• **EXERCISE BRIEF**: Restate exactly the lines that run from the start of the records below to the line containing "payment method: bank transfer -> PayPal", counting both ends, and nothing else; pictures stay out.

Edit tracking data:
- Opening Delimiter -
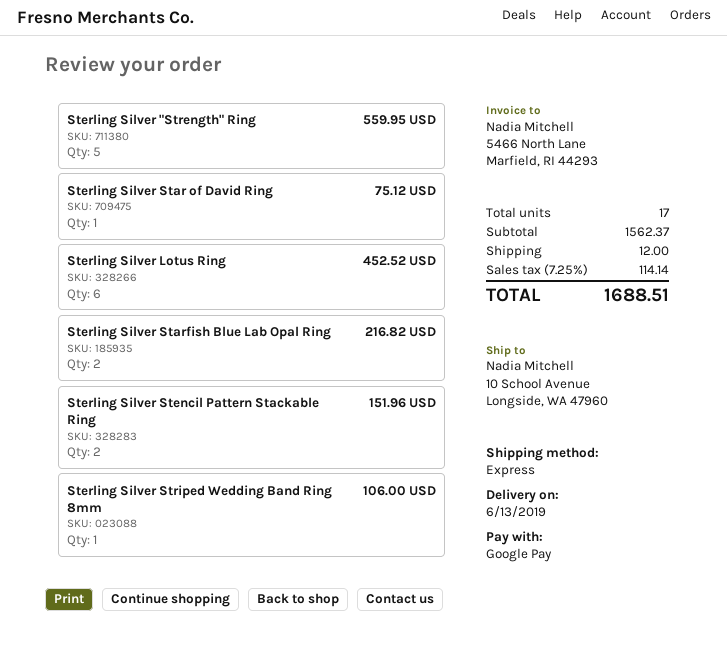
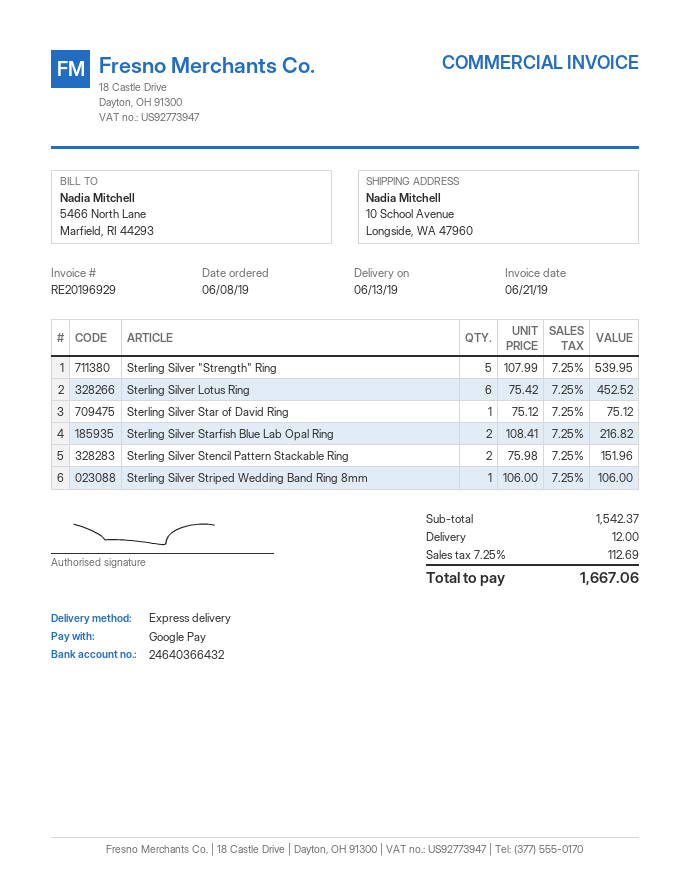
Sterling Silver "Strength" Ring: 5 for 559.95 -> 5 for 539.95
subtotal: 1562.37 -> 1542.37
tax: 7.25% = 114.14 -> 7.25% = 112.69
total: 1688.51 -> 1667.06

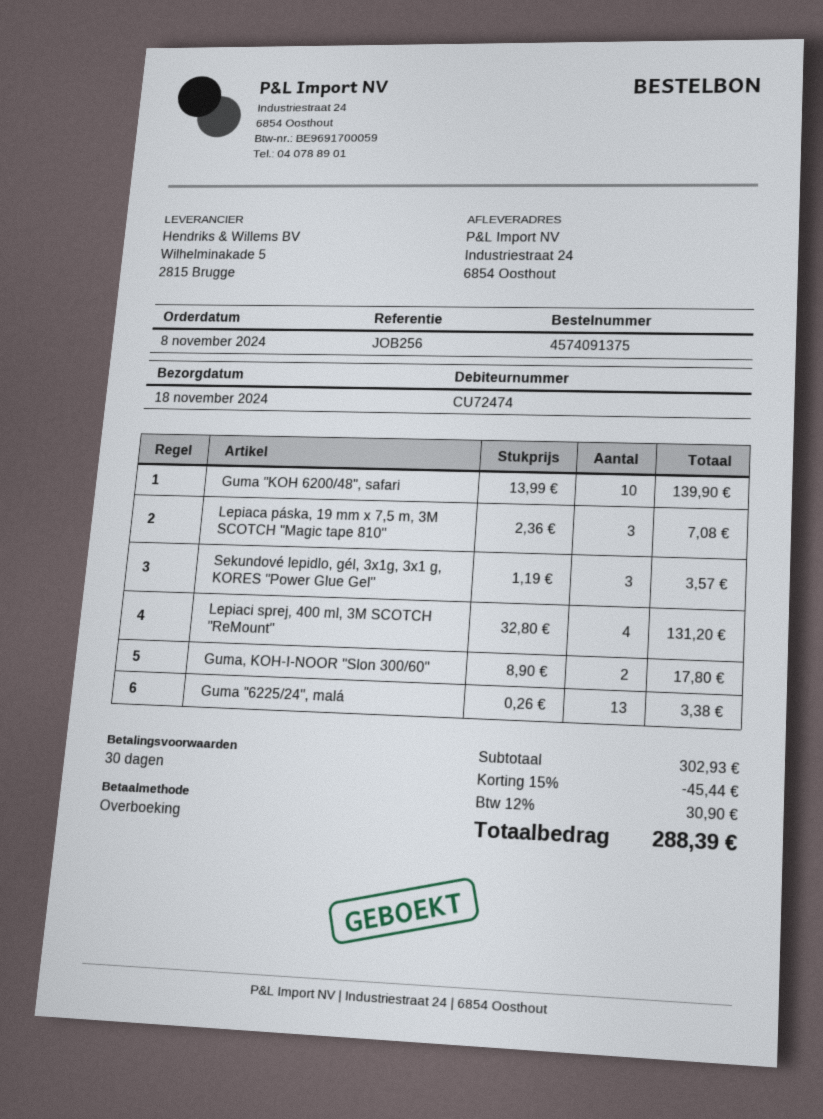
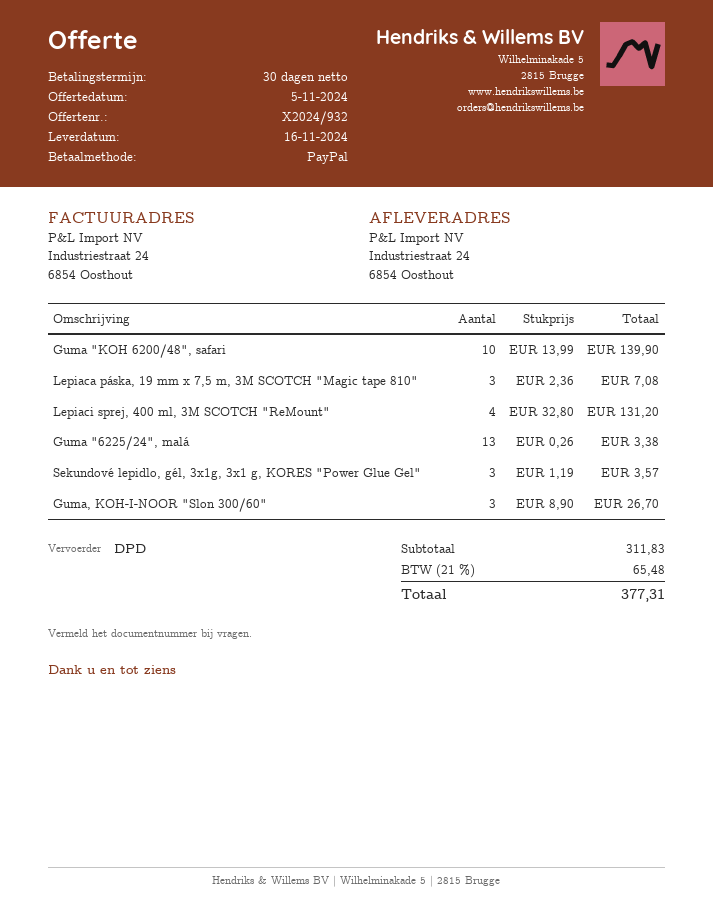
delivery date: 2024-11-18 -> 2024-11-16
payment method: bank transfer -> PayPal
Guma, KOH-I-NOOR "Slon 300/60": 2 x 8.90 = 17.80 -> 3 x 8.90 = 26.70
subtotal: 302.93 -> 311.83
discount: 15% = 45.44 -> none
tax: 12% = 30.90 -> 21% = 65.48
total: 288.39 -> 377.31

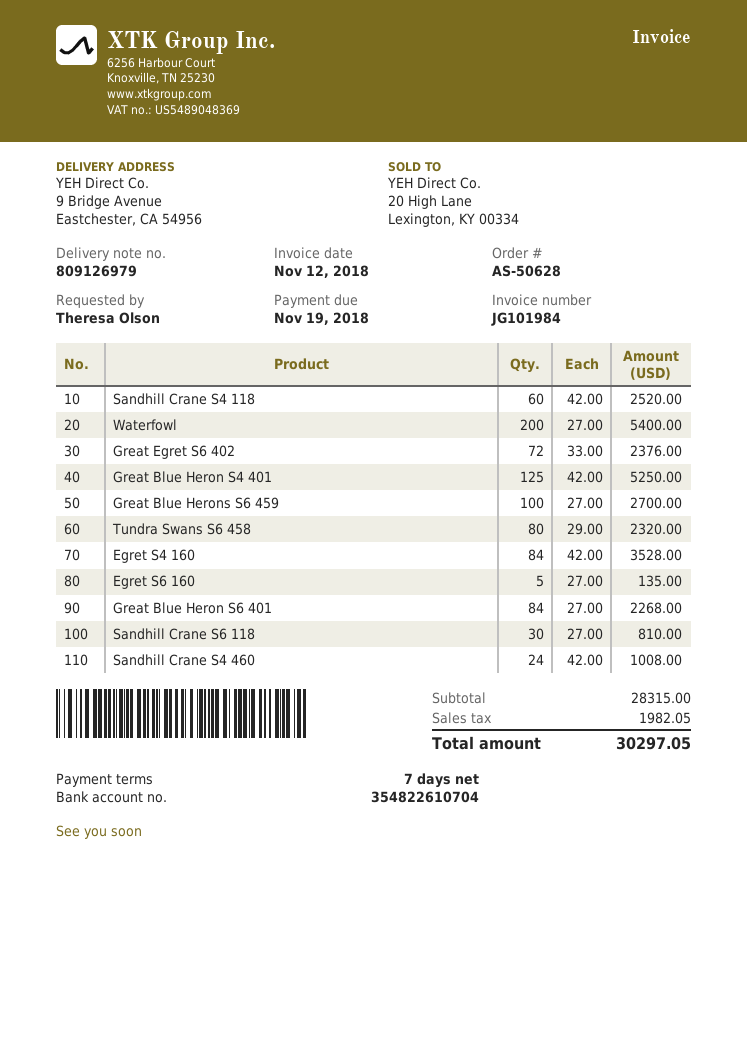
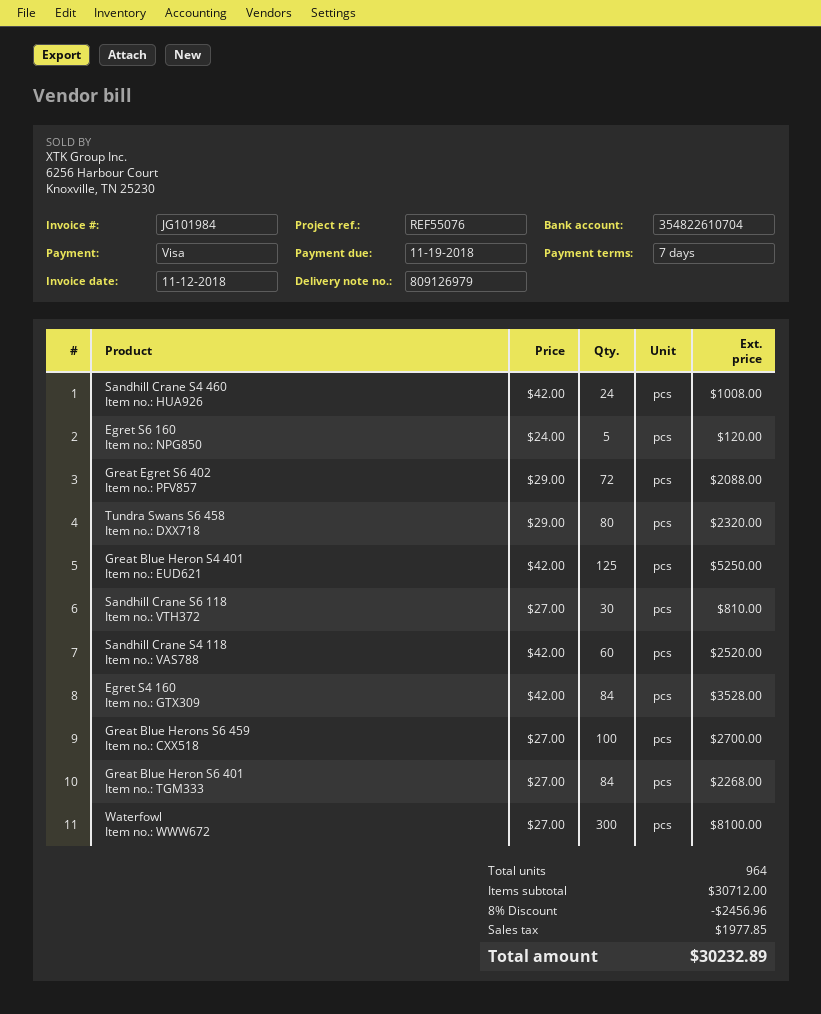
Waterfowl: 200 x 27.00 = 5400.00 -> 300 x 27.00 = 8100.00
Great Egret S6 402: 72 x 33.00 = 2376.00 -> 72 x 29.00 = 2088.00
Egret S6 160: 5 x 27.00 = 135.00 -> 5 x 24.00 = 120.00
subtotal: 28315.00 -> 30712.00
discount: none -> 8% = 2456.96
tax: 1982.05 -> 1977.85
total: 30297.05 -> 30232.89

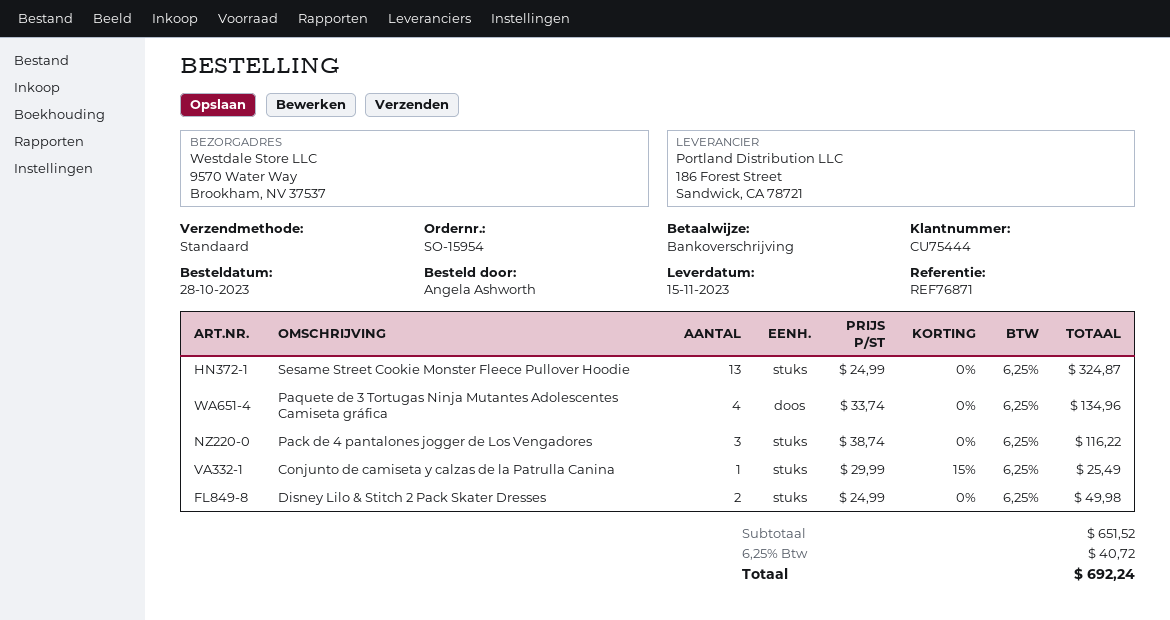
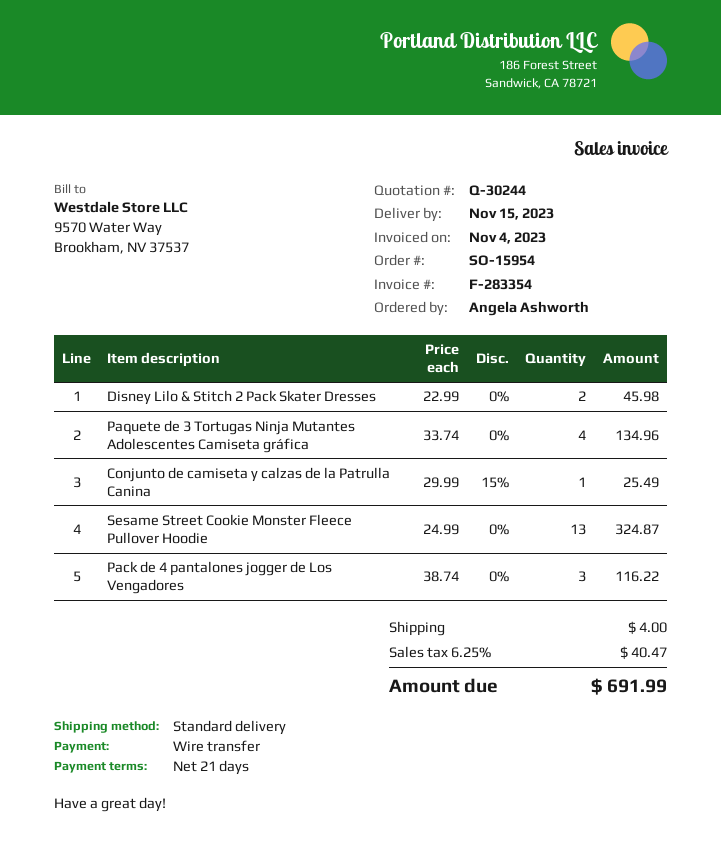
Disney Lilo & Stitch 2 Pack Skater Dresses: 2 x 24.99 = 49.98 -> 2 x 22.99 = 45.98
shipping: none -> 4.00
tax: 6.25% = 40.72 -> 6.25% = 40.47
total: 692.24 -> 691.99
- Closing Delimiter -
• **EXERCISE ANSWER**:
Sterling Silver "Strength" Ring: 5 for 559.95 -> 5 for 539.95
subtotal: 1562.37 -> 1542.37
tax: 7.25% = 114.14 -> 7.25% = 112.69
total: 1688.51 -> 1667.06

delivery date: 2024-11-18 -> 2024-11-16
payment method: bank transfer -> PayPal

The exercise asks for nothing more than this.